My goal is to really be strict and focused this week while I’m travelling for work. I know it is going to be really hard but when I look back at this journey so far, I really slacked and didn’t do well when I traveled for work in early February. I can’t be too hard on myself but I am so close to my weight goal and getting my body just where I want it so I need to keep up the intensity!

Updates:
1.       I will be moving to Southern California at the end of March. I will be a Regional Admissions Counselor for High Point University. So basically I will still be working for HPU but living in my territory. A lot of schools have Regional Counselors and there are a lot of benefits of this. For me, I know this will help in many ways for my job but I am also able to help my family out. My sister is currently deployed and her husband will be deployed. I will be able to help look after their house, my niece, and their dogs. I’m really excited about this opportunity! I’m also a little scared and nervous to be making such a big move but I’m just trying to take one thing at a time.

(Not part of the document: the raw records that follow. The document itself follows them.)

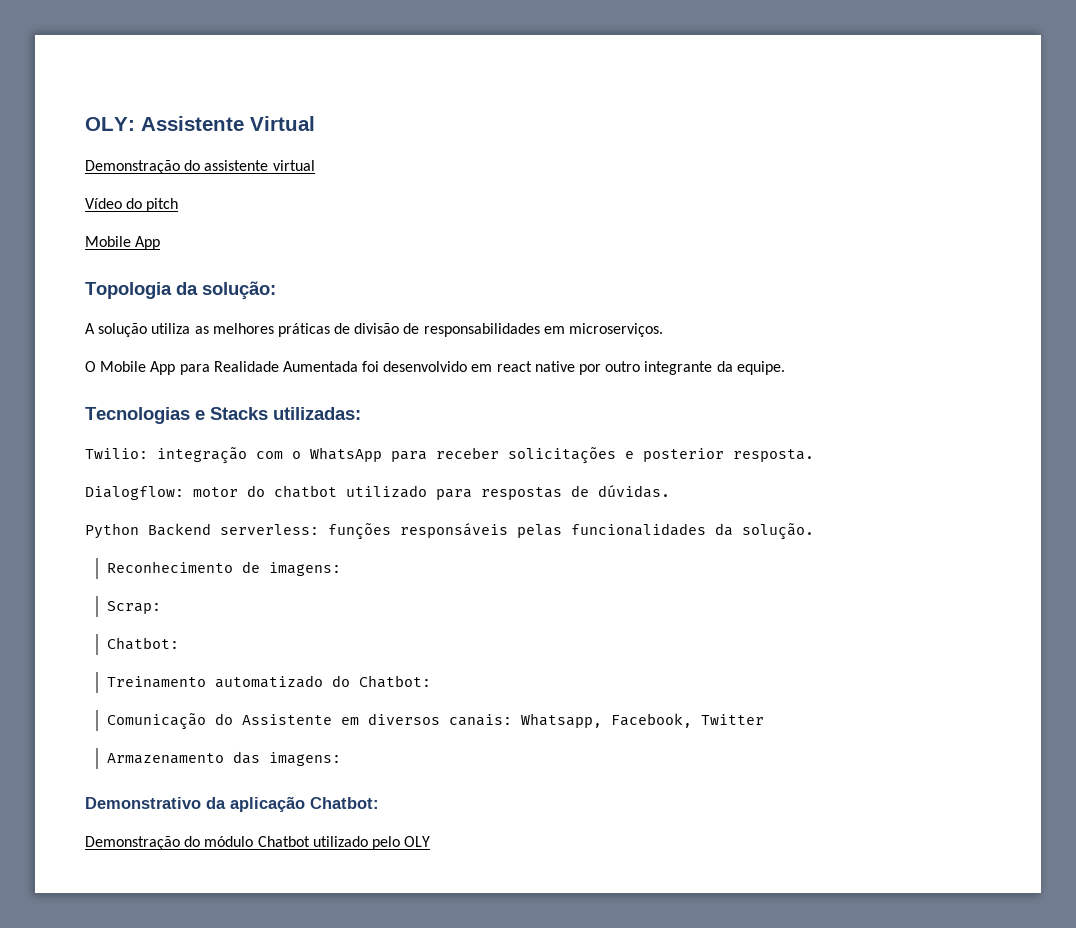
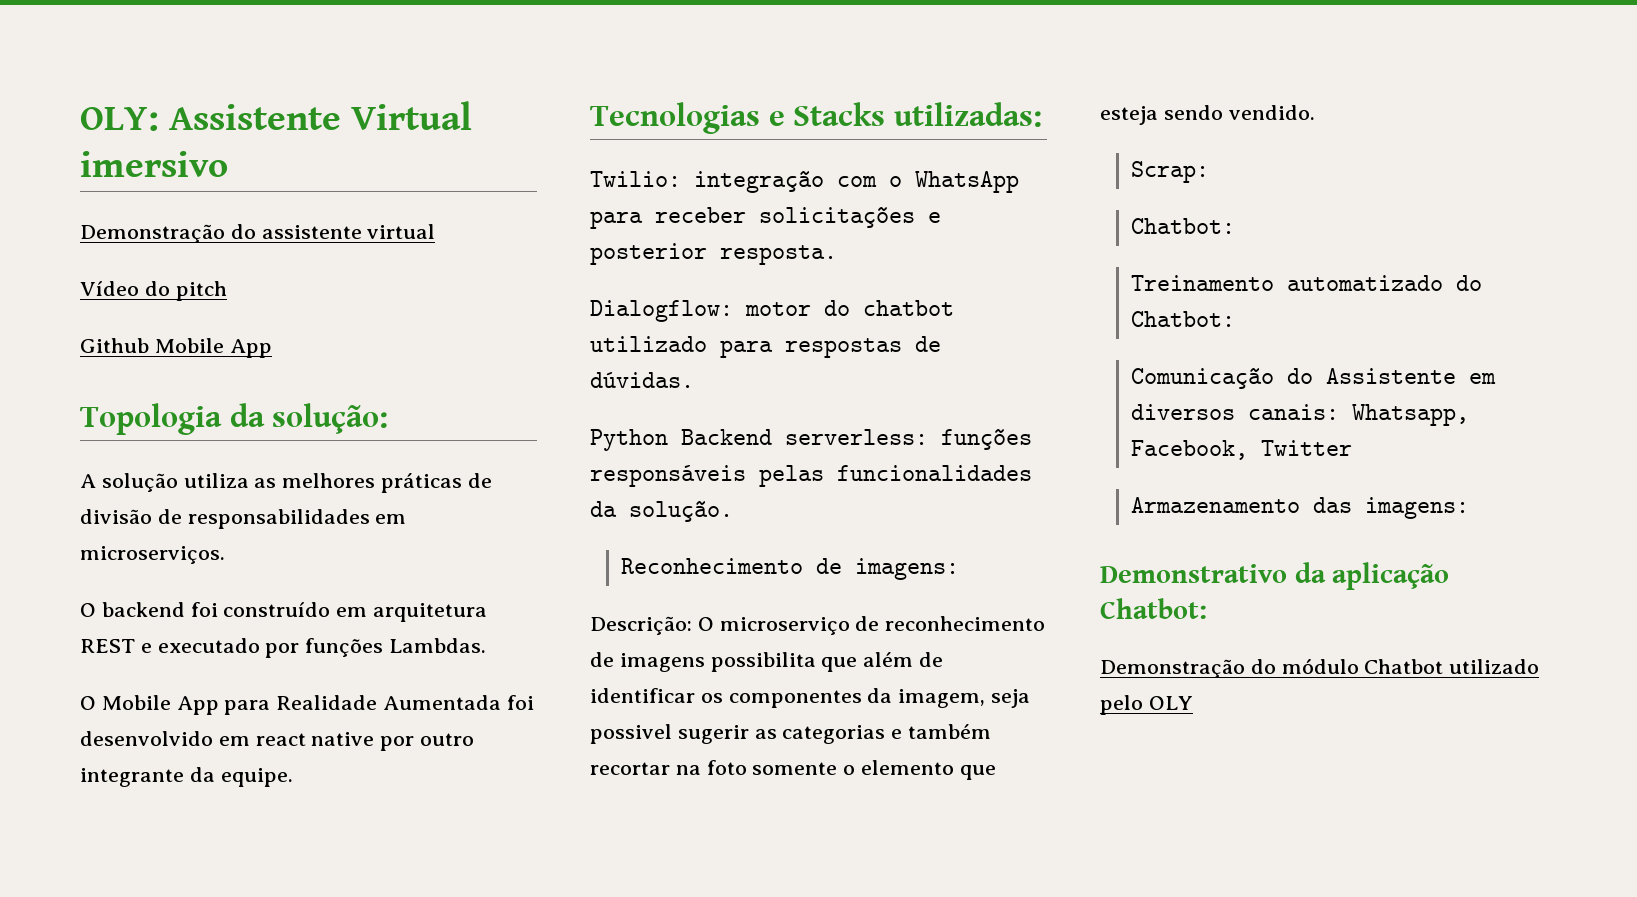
- OLY: Assistente Virtual
+ OLY: Assistente Virtual imersivo
  Vídeo do pitch
- Mobile App
+ Github Mobile App
+ O backend foi construído em arquitetura REST e executado por funções Lambdas.
+ Descrição: O microserviço de reconhecimento de imagens possibilita que além de identificar os componentes da imagem, seja possivel sugerir as categorias e também recortar na foto somente o elemento que esteja sendo vendido.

2.       I have decided to keep doing my blog for as long as I can. After Wednesday March 14th, I’m not going to post every day and write every little detail of what I eat like I have been but I will still post a couple times a week about health and fitness topics. I think this will be great for me to still stay centered on living a healthy lifestyle and it will hopefully give people something helpful to read.